About this exercise. Please find the lines in the following records that hold "background", and copy them.

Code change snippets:
---

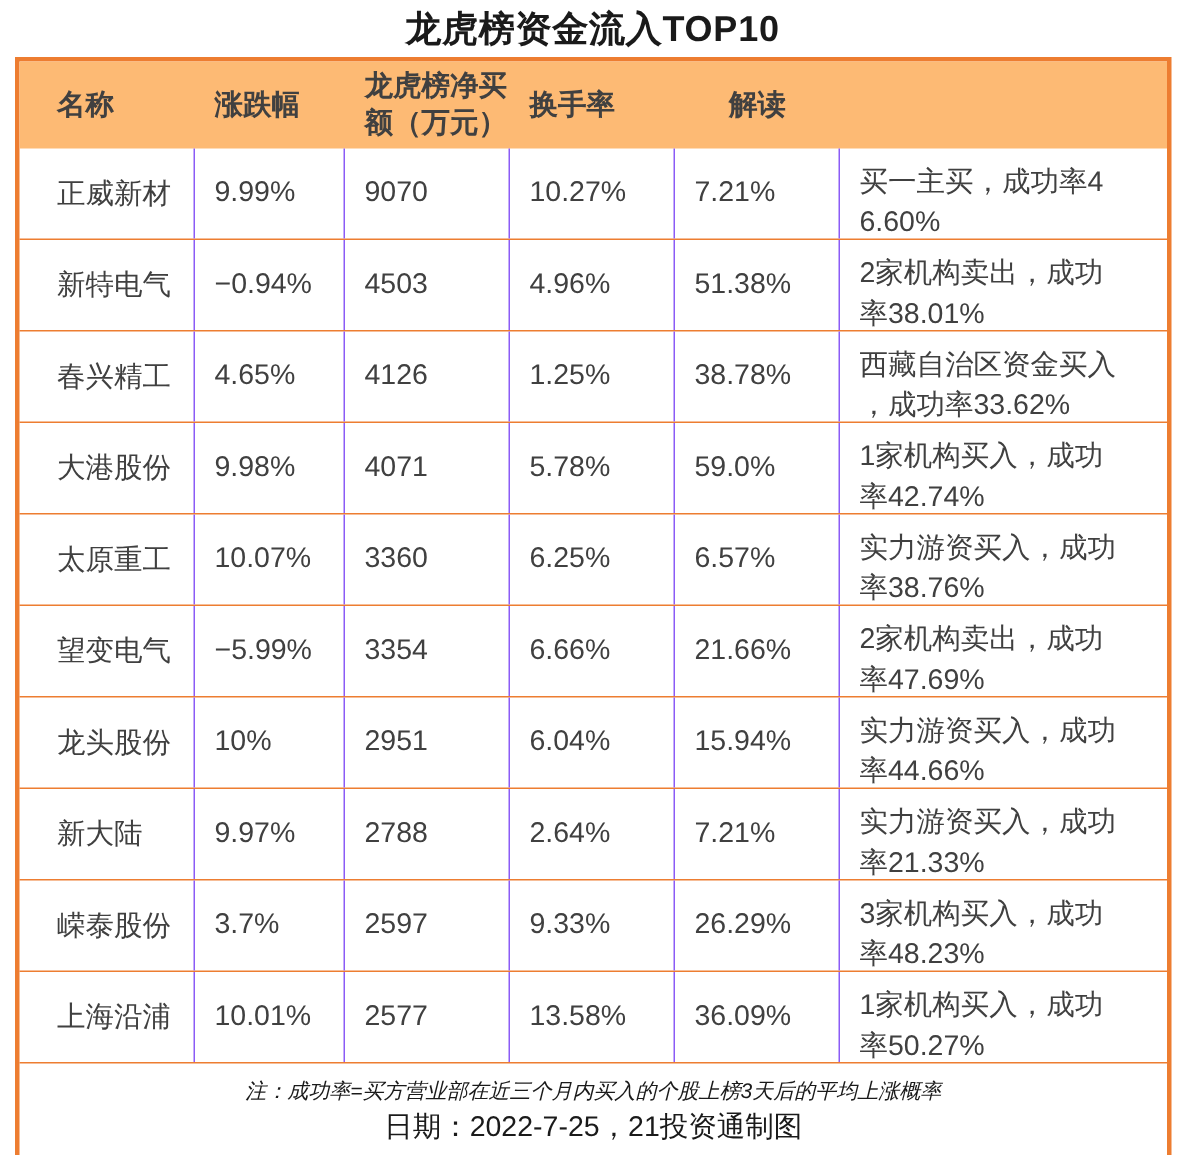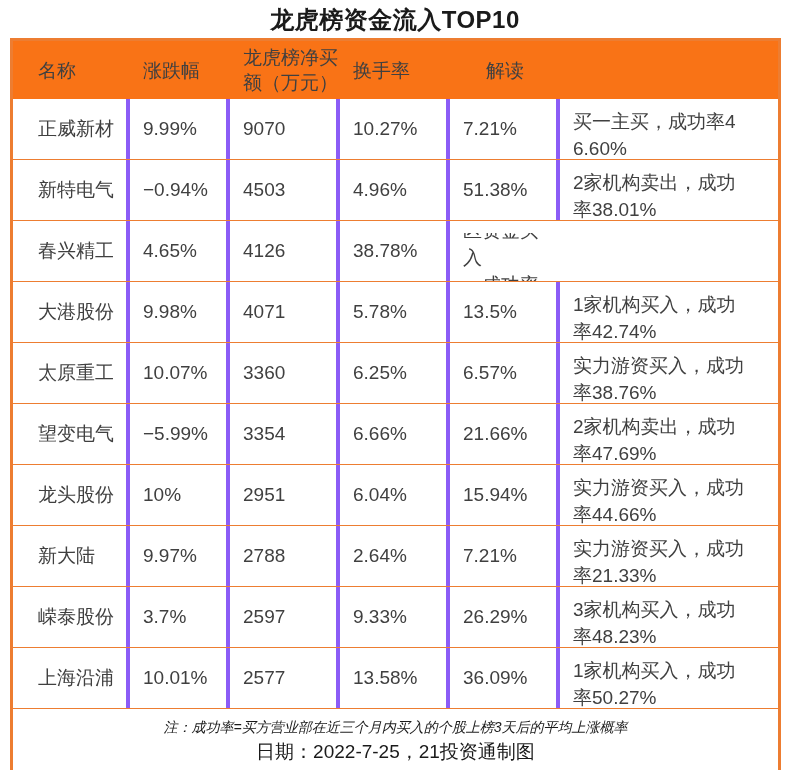--- a/index.html
+++ b/index.html
@@ -33,8 +33,9 @@
   }
   .hrow {
     height: 58px;
-    background: #f97316;
+    background: #fdba74;
     color: #ffffff;
+    font-weight: bold;
   }
   .hrow .cell {
     border-right: none;

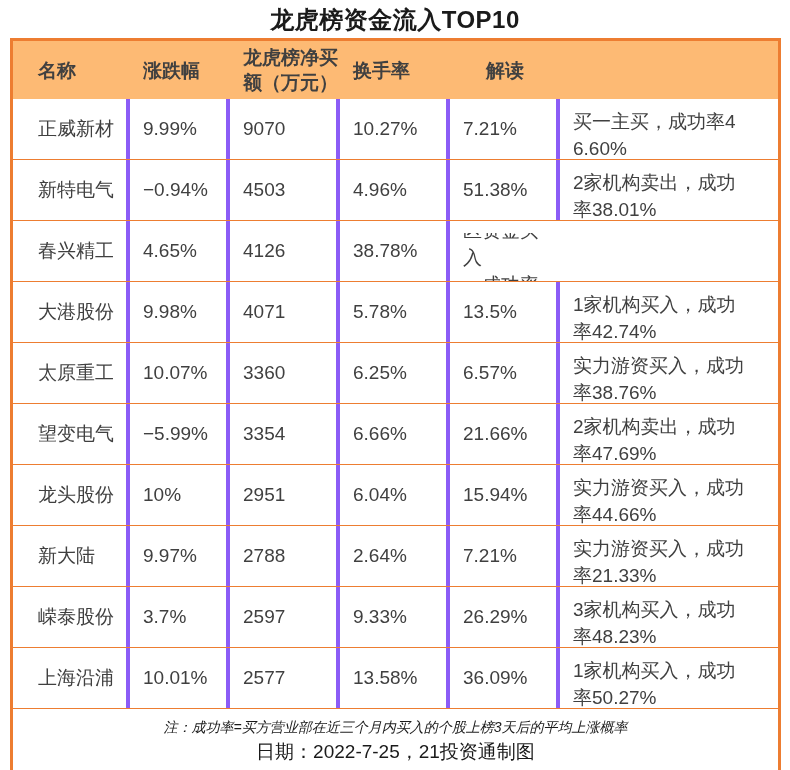--- a/index.html
+++ b/index.html
@@ -53,7 +53,7 @@
     color: #404040;
     overflow: hidden;
   }
-  .drow .cell { border-right: 4px solid #8b5cf6; }
+  .drow .cell { border-right: 1px solid #8b5cf6; }
   .drow .cell:last-child { border-right: none; }
   .c-name { padding-left: 25px; }
   .c-note {

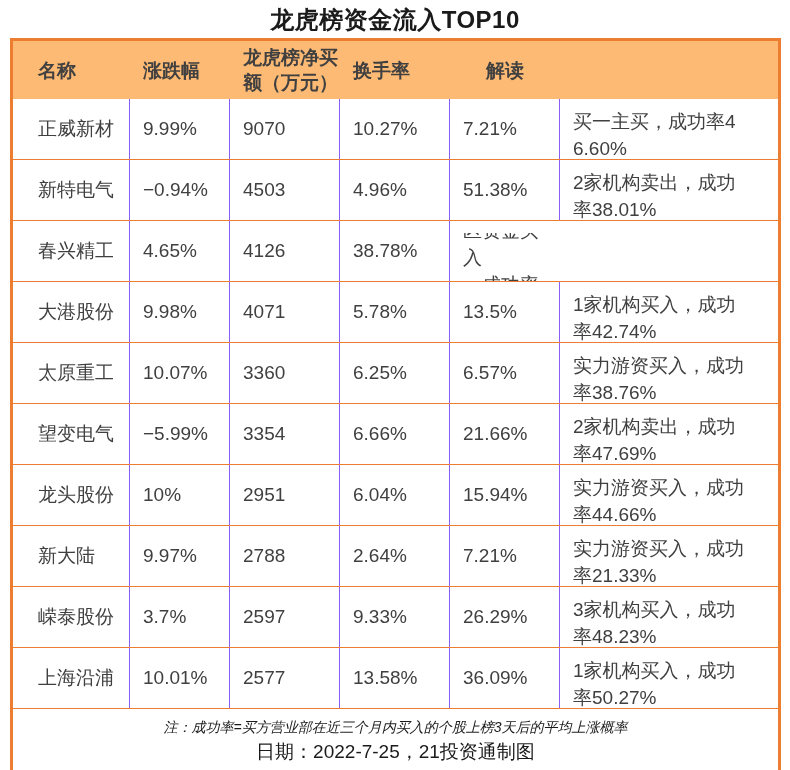--- a/index.html
+++ b/index.html
@@ -117,6 +117,7 @@
       <div class="cell c-name">春兴精工</div>
       <div class="cell">4.65%</div>
       <div class="cell">4126</div>
+      <div class="cell">1.25%</div>
       <div class="cell">38.78%</div>
       <div class="cell c-note">西藏自治区资金买入
 ，成功率33.62%</div>

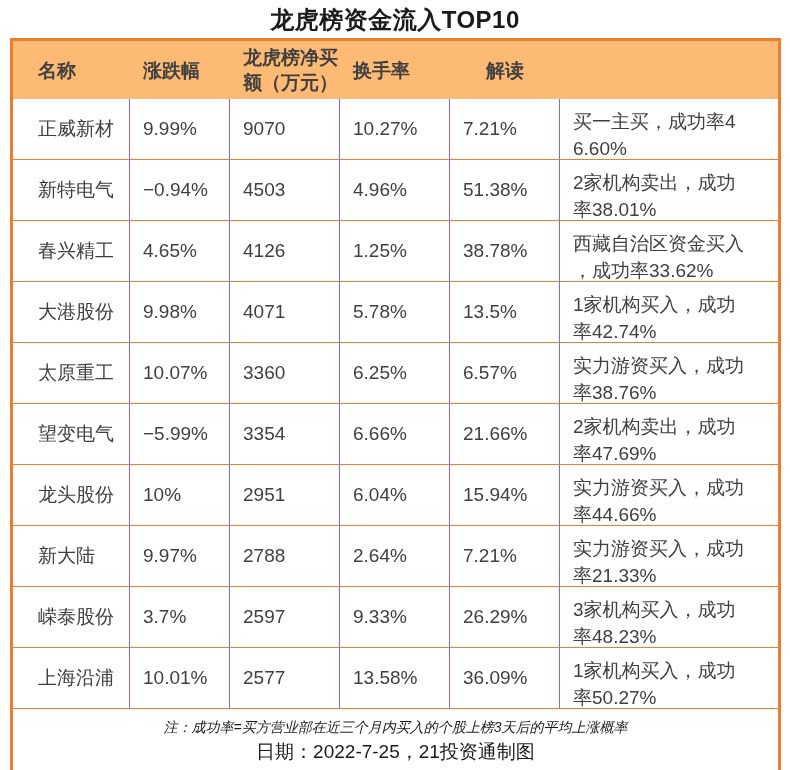--- a/index.html
+++ b/index.html
@@ -128,7 +128,7 @@
       <div class="cell">9.98%</div>
       <div class="cell">4071</div>
       <div class="cell">5.78%</div>
-      <div class="cell">13.5%</div>
+      <div class="cell">59.0%</div>
       <div class="cell c-note">1家机构买入，成功
 率42.74%</div>
     </div>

---

Response to this exercise.
-    background: #f97316;
+    background: #fdba74;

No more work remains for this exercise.